South African medical academic

Max Price served as the vice-chancellor and principal of the University of Cape Town (UCT) in South Africa, succeeding Njabulo Ndebele. He held this position for a decade, from 19 August 2008, until 30 June 2018.

==Education and career==
Max Price, a qualified medical doctor, formerly held the position of Dean of the Faculty of Health Sciences at the University of the Witwatersrand. His academic qualifications include an MBBCh degree from the University of the Witwatersrand (1979), a BA (Hons) PPE from Oxford University (1983), an M.Sc. in Community Health from the London School of Hygiene and Tropical Medicine, and a Diploma in Occupational Health from Wits University.

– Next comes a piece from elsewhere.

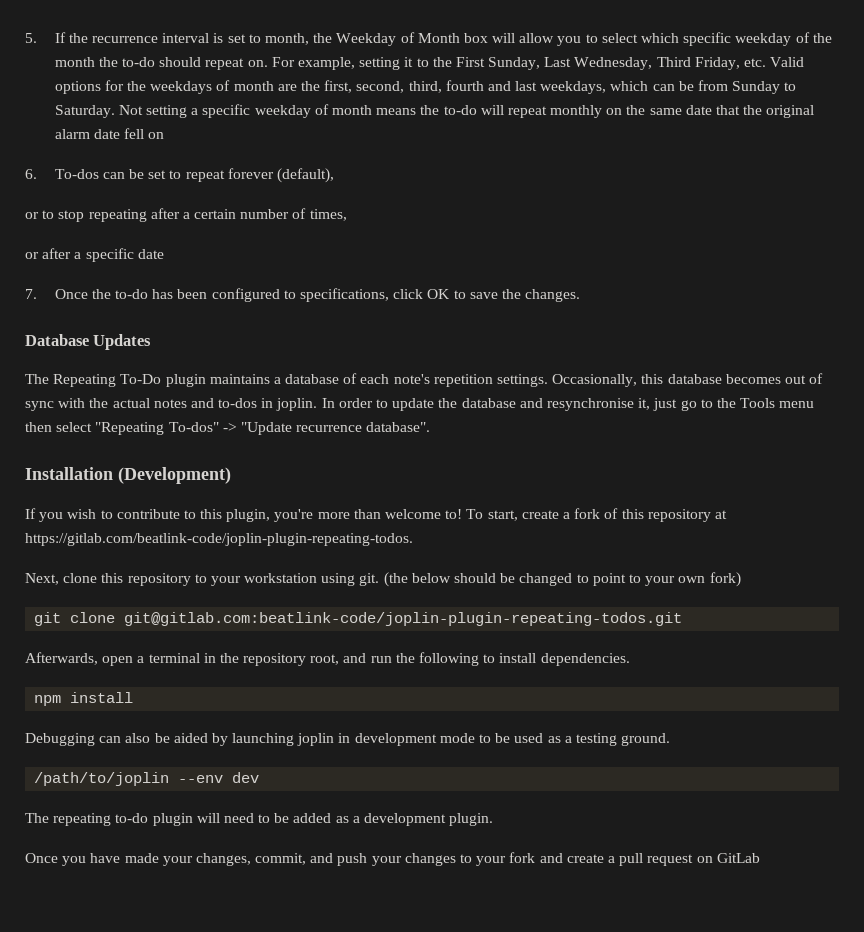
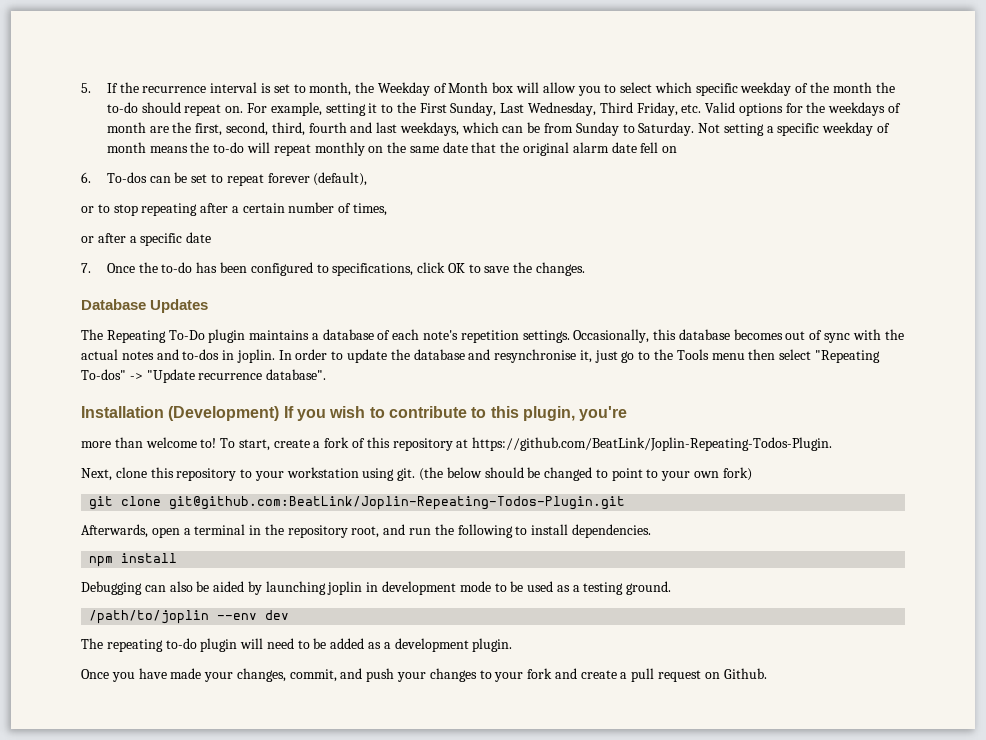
(231, 475) // -> (280, 413) none
(314, 515) none -> (628, 413) //
[25,533,413,546] https://gitlab.com/beatlink-code/joplin-plugin-repeating-todos. -> [472,437,833,451] https://github.com/BeatLink/Joplin-Repeating-Todos-Plugin.
[124,612,683,626] git@gitlab.com:beatlink-code/joplin-plugin-repeating-todos.git -> [169,496,626,510] git@github.com:BeatLink/Joplin-Repeating-Todos-Plugin.git
[716,853,760,863] GitLab -> [723,668,767,679] Github.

== Student years and activism ==
During his student years, Price served as President of the Student Representative Council at Wits University, a period marked by student protests in South Africa. He also held an executive position in NUSAS.

During the organization of the first anniversary commemorations of the Soweto Uprising, Price was arrested and detained in solitary confinement for 12 days at John Vorster Square.

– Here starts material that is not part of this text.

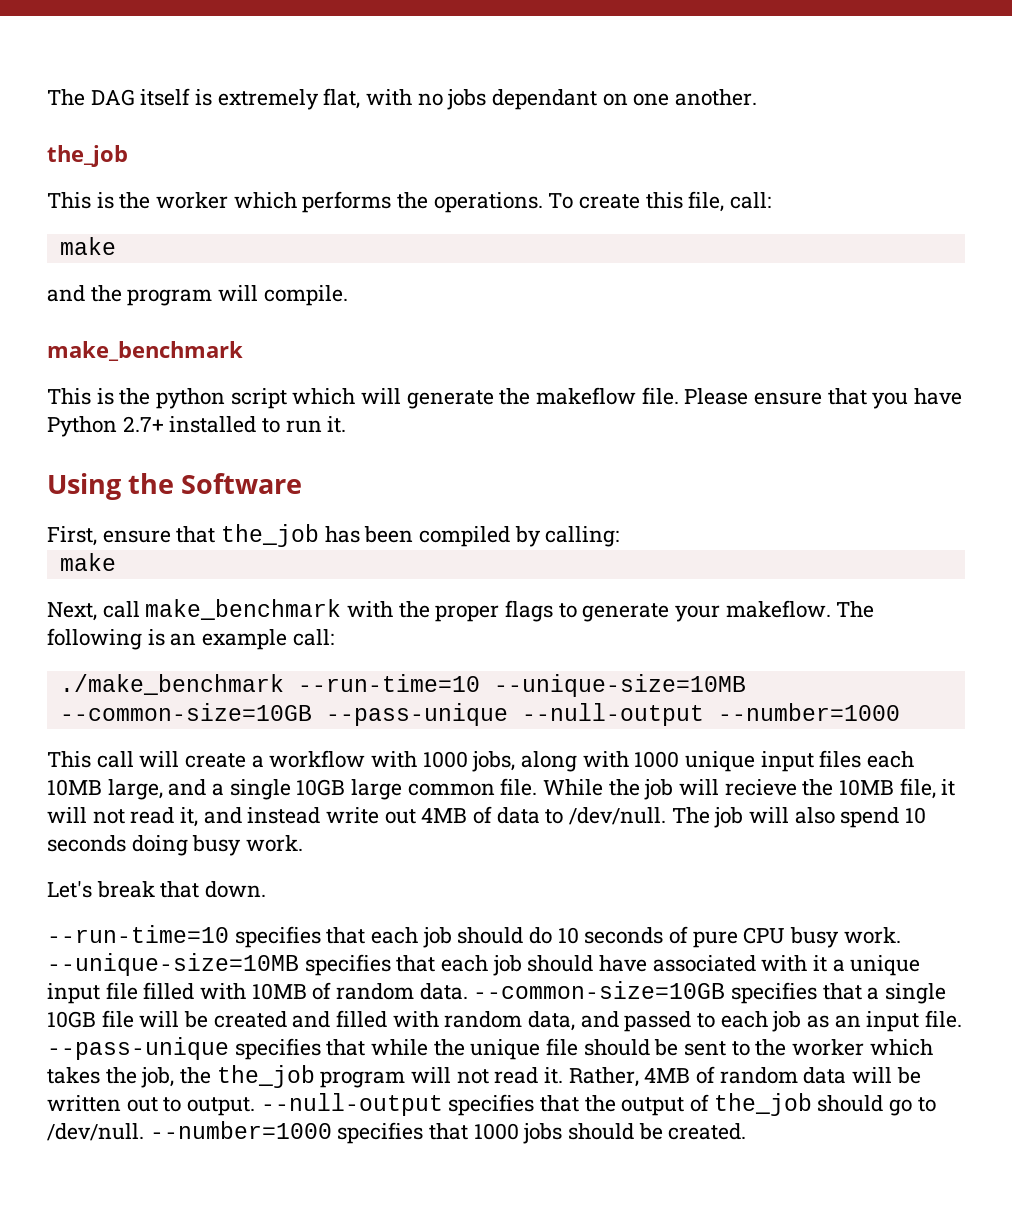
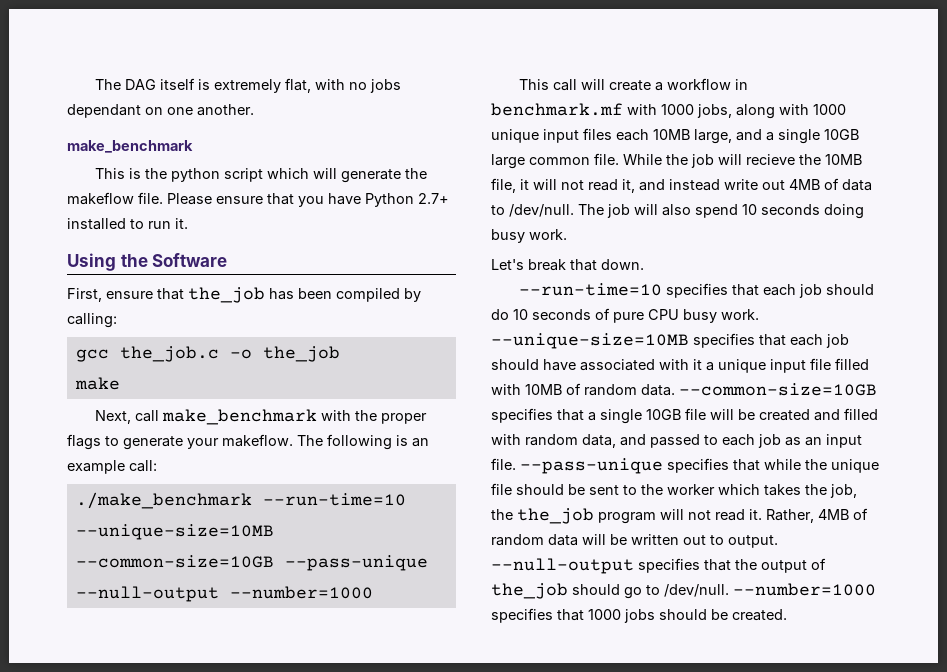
[47,145,128,167] [47,191,772,213] [59,237,116,255] [47,285,348,306] // the_job // This is the worker which performs the operations. To create this file, call: // make // and the program will compile. -> (254, 110) none
(620, 536) none -> [75,346,340,362] // gcc the_job.c -o the_job
(366, 759) none -> [735,79,749,90] [491,103,623,116] in benchmark.mf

Price received a Rhodes Scholarship to Oxford University from 1981 to 1983.

==Post-apartheid policy-making==
In 1988, Price became part of the newly established Centre for Health Policy in South Africa, which aimed to develop post-apartheid health policies. In 1992, he chaired the first Steering Committee of the National Progressive Primary Health Care Network (NPPHCN) / South African Health and Social Services Organisation (SAHSSO) Policy Conference.

Price holds an h-index of 16 according to Google Scholar. Their body of work spans across various domains including health systems research, political economy of health, health economics and financing, privatisation and medical aids, and medical education, encompassing journal articles, technical papers, and media contributions.

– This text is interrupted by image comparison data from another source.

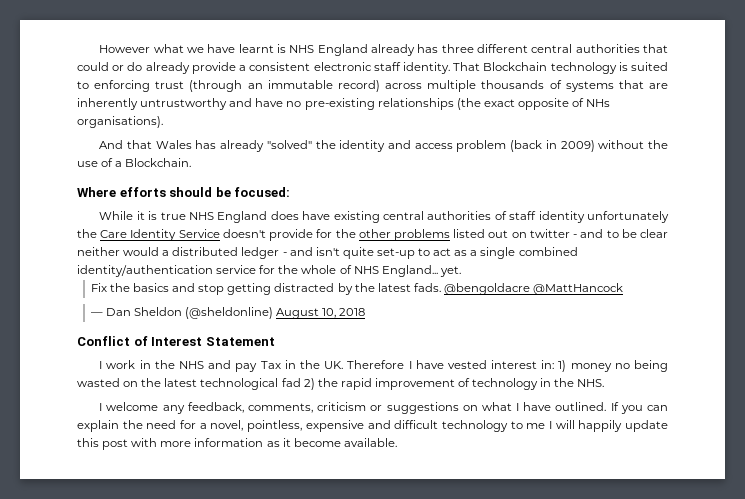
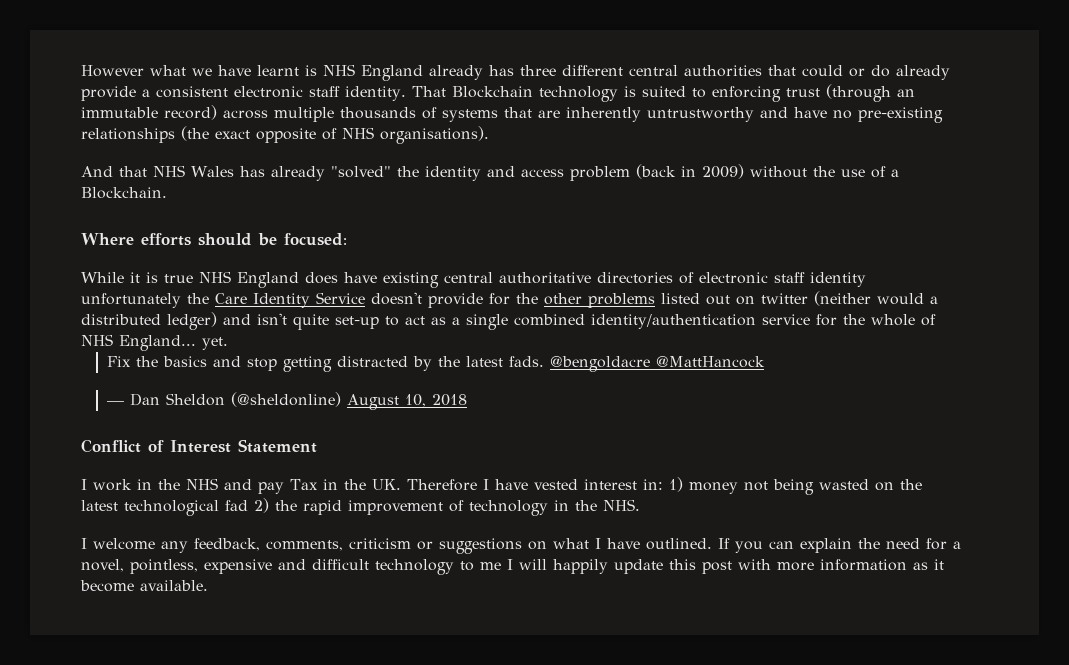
[586,99,611,107] NHs -> [342,127,374,139] NHS
(153, 144) none -> [153,165,185,177] NHS
[427,211,507,220] authorities of -> [499,272,768,284] authoritative directories of electronic
[573,229,668,238] [77,247,120,256] - and to be clear neither -> [814,291,871,306] (neither
[241,247,287,259] ledger - -> [167,312,217,330] ledger)
[614,363,630,369] no -> [743,481,768,491] not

Price served as Dean of the Faculty of Health Sciences at Wits University from 1996 to 2006. In 1997, the Faculty submitted a report to the Truth and Reconciliation Commission (TRC) and conducted an internal reconciliation process, inviting black alumni to share their experiences of medical training during apartheid.

As Dean, Price oversaw several initiatives, including the Internal Reconciliation Commission, the introduction of a graduate entry medical program, and the development of academic programs in rural health, bioethics, sports medicine, emergency medicine, and biomedical sciences. Additionally, Price was instrumental in establishing The Wits Donald Gordon Medical Centre, the country's first university-owned private teaching hospital, and Wits Health Consortium, the first university research company in South Africa.

In 2004, Price was appointed an Honorary Fellow Ad Eundum of the Colleges of Medicine of South Africa in Public Health Medicine. Between 2006 and 2008, Price held a position on the board of directors of the Aurum Institute for Health Research, a non-profit organization focusing on AIDS and tuberculosis research.

==Vice-Chancellor of UCT==
Price was installed as vice-chancellor of the University of Cape Town (UCT) on 19 August 2008. During his tenure, UCT established several new institutes and initiatives, including the Hasso Plattner School of Design Thinking, the Nelson Mandela School of Public Governance, and the Global Citizen Initiative. During Price's tenure, the institution saw significant growth in research output and impact. The number of peer-reviewed publications increased by 85%, the number of National Research Foundation-rated researchers doubled, and there was a 43% increase in the number of master's and doctoral students. Additionally, the university experienced growth in international student numbers and research collaborations, as well as a threefold increase in research income.

During Price's tenure, the University of Cape Town became the first university on the African continent to offer massive open online courses (MOOCs). The institution consistently ranked among the world's top 200 universities according to the Times Higher Education rankings and was frequently recognized as Africa's top university in various rankings.

During Price's tenure, the Vice-Chancellor Strategic Initiatives were launched to address critical national challenges through university-wide, cross-disciplinary research. These initiatives included the African Climate and Development Initiative, the Safety and Violence Initiative, the Poverty and Inequality Initiative, and the Schools Improvement Initiative.

In 2015, Price co-founded and served as the first Chair of the African Research Universities Alliance, which was established to strengthen links between research universities in Africa. He was also a member of the Global Universities Leaders' Forum of the World Economic Forum and served on the Board of Directors of the Community Organisation Resources Centre (CORC).

Fees Must Fall movement

From 2015 to 2017, the University of Cape Town witnessed a series of student and worker protests that were part of a broader national protest movement. The protests centered around several key issues, including the demand for free education (#FeesMustFall), calls for decolonization and transformation (#RhodesMustFall), and union demands for the re-insourcing of outsourced workers.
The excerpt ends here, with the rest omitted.